[squeak-dev] 4.1 - hashed collections still a problem
leves at elte.hu
Sun Mar 28 22:42:51 UTC 2010
On Sun, 28 Mar 2010, Levente Uzonyi wrote:
> On Sun, 28 Mar 2010, Chris Muller wrote:
>> Hi Levente, thanks a lot for all of your great help with the hashed
>> collections. I would like to test your LargeIdentitySet and
>> LargeIdentityDictionary with Magma and some of my proprietary
>> applications. May I assume use of them under a MIT license?
> Sure. Note that LargeIdentityDictionary cannot have nil as key at the moment.
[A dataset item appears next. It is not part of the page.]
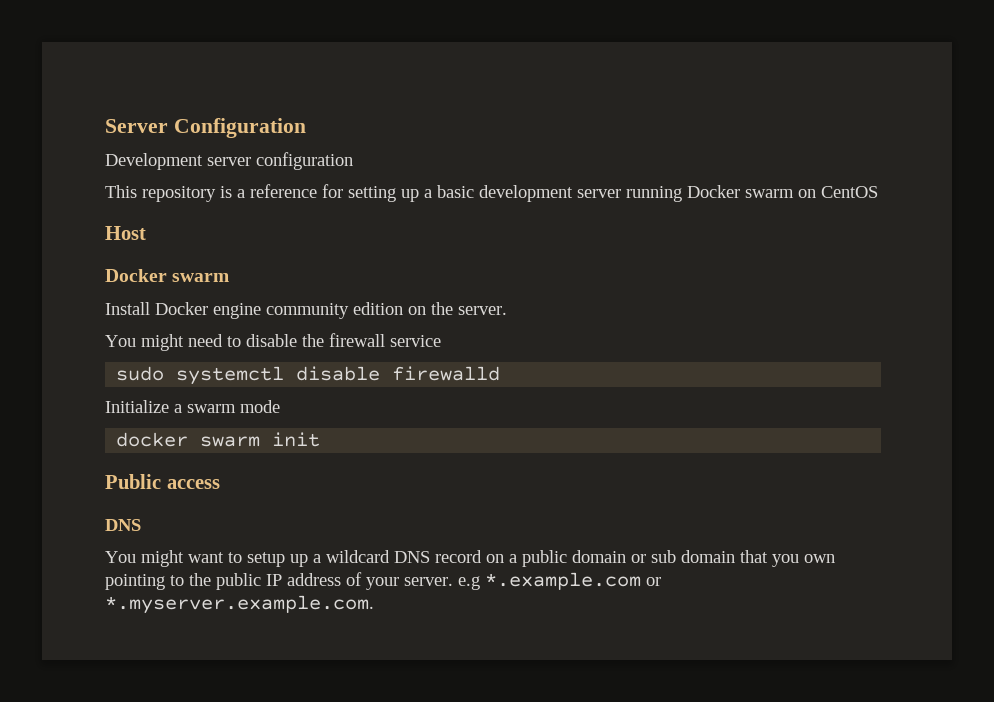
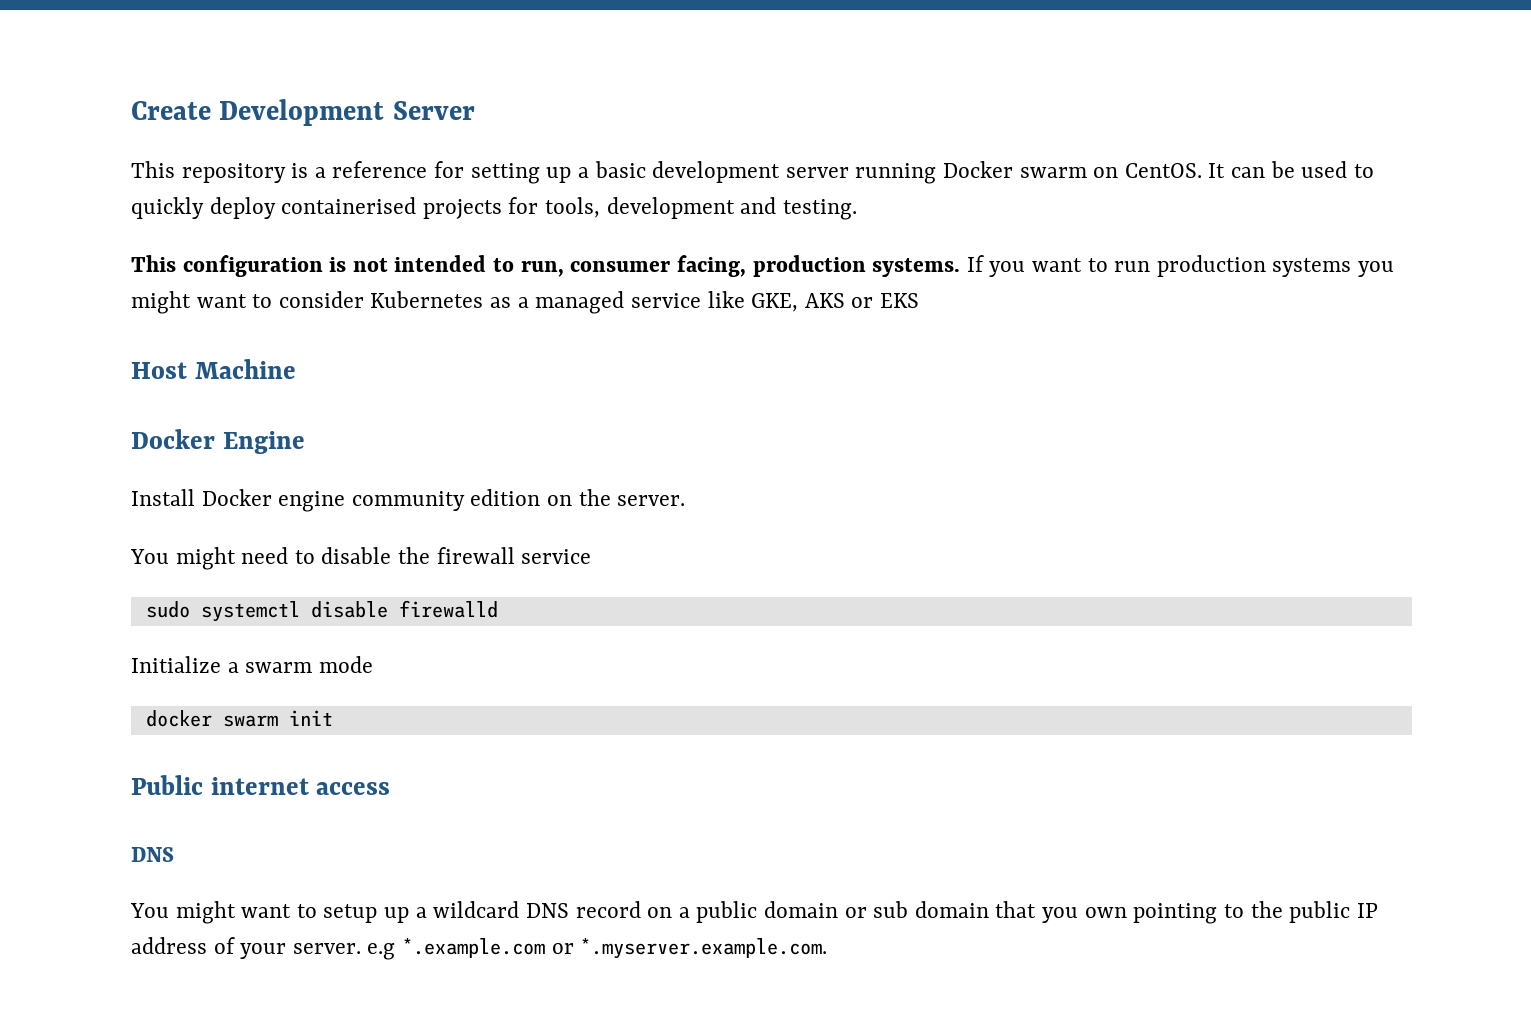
(105, 126) none -> [131,99,385,126] Create Development
[173,118,306,138] [105,152,353,170] Configuration // Development server configuration -> (475, 110) none
[821,186,878,198] CentOS -> [1124,161,1374,178] [131,197,857,220] [131,255,1395,277] [131,291,919,314] CentOS. It can be used to quickly deploy containerised projects for tools, development and testing. // This configuration is not intended to run, consumer facing, production systems. If you want to run production systems you might want to consider Kubernetes as a managed service like GKE, AKS or EKS
[105,269,230,282] // Docker swarm -> [194,359,296,379] [131,429,305,454] Machine // Docker Engine
(161, 481) none -> [210,777,309,795] internet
I was a bit too fast. It does support nil as key. :)
>> - Chris
>> 2010/3/23 Levente Uzonyi <leves at elte.hu>:
>>> On Mon, 22 Mar 2010, Chris Muller wrote:
>>>> 4.1 hashed collections, across the board, small to large, are slower
>>>> by a factor of 2?! I just don't think we can keep doing this; getting
>>>> slower and slower and slower, like molasses.. I'm sorry, but I really
>>>> care about this and I know you do too because speed was the whole
>>>> premise of putting these changes in.
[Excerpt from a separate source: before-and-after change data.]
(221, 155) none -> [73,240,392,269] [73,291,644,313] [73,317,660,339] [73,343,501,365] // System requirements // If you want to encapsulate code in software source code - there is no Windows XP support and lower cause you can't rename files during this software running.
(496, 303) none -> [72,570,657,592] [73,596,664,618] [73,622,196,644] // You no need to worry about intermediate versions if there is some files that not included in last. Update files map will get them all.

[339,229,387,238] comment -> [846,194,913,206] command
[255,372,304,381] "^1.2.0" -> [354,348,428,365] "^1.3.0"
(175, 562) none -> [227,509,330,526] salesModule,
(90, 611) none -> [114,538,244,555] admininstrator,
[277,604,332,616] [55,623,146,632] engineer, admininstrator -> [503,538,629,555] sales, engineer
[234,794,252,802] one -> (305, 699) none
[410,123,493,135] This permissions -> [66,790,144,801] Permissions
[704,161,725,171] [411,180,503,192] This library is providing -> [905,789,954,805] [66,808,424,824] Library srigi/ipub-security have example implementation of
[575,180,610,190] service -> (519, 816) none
>>>> What went wrong? More importantly, how can we fix this?
>>> What went wrong?
>>> I think nothing. :) IdentitySet and IdentityDictionary wasn't ment to
>>> support really large collections. The main reason is that there are only
>>> 4096 different hash values. So practically these collections are growing
>>> 4096 lists in a single array. In 3.9 and 3.10 these collections used a
>>> expansion technique which distributed the elements uniformly. This was
>>> changed when we integrated Andrés' hash changes. As you noticed some of
>>> primes didn't work well with #scaledIdentityHash, it's far better now,
>>> though there may be even better primes. Finding such primes is a
>>> computationally intensive task and the current ones (up to 10000000) are
>>> pretty close to optimal.
>>> Other than that there are two things that cause slowdown:
>>> +1 extra message send/scanning: #scaledIdentityHash (the new hash
>>> scheme, but we save one by not using #findElementOrNil:)
>>> +k (worst case) extra message send/scanning: #enclosedSetElement (OO nil
>>> support, this only applies for IdentitySet)
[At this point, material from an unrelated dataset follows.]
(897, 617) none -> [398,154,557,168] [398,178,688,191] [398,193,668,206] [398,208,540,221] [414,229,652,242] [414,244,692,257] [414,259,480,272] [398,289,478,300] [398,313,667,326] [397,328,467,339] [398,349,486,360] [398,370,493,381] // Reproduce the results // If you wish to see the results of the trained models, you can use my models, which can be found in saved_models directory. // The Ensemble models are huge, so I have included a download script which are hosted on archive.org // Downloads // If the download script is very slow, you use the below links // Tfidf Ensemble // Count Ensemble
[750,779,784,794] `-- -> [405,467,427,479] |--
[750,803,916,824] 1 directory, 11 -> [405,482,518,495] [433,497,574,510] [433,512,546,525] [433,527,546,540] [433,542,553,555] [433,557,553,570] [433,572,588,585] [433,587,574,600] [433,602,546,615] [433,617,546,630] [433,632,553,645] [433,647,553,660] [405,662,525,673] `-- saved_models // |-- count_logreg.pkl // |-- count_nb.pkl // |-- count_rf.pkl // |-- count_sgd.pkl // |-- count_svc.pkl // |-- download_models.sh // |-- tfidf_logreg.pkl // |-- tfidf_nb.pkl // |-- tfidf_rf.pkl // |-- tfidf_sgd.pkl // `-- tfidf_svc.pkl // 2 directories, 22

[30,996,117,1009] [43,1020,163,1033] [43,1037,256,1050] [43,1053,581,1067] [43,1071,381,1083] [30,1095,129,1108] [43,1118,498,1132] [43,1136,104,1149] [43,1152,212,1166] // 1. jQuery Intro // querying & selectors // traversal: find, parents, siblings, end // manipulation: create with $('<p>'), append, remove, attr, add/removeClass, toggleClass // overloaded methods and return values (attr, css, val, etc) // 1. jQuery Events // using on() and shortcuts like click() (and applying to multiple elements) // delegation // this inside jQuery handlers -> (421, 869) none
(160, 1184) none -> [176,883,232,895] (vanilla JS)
>>> Where k is the length of the list. Since there are only 4096 different
>>> identity hash values for n = 250000 k will be ~61 (if the identity hashes
>>> have a uniform distribution). For n = 1000000 it will be ~244. Note that
>>> your benchmark exploits the worst case.
>>> The long lists are bad, because HashedCollection is optimized for O(1)
>>> length. In this case the length of the list is not O(1), but O(n) (with a
>>> very small constant).
>>> How can we fix this?
>>> I see two possible solutions for the problem:
>>> 1) use #largeHash instead of #identityHash, which is the identity hash of
>>> the object mixed with the identity hash of its class. This helps if there
>>> are objects from different classes in the set, but it doesn't help with
>>> benchmark. SystemTracer uses this method.
>>> 2) use differently implemented collections which are optimized for your
>>> case. For example I wrote LargeIdentitySet which probably has the best
>>> performance you can have:
>>> (note that it's hardly tested, probably contains bugs)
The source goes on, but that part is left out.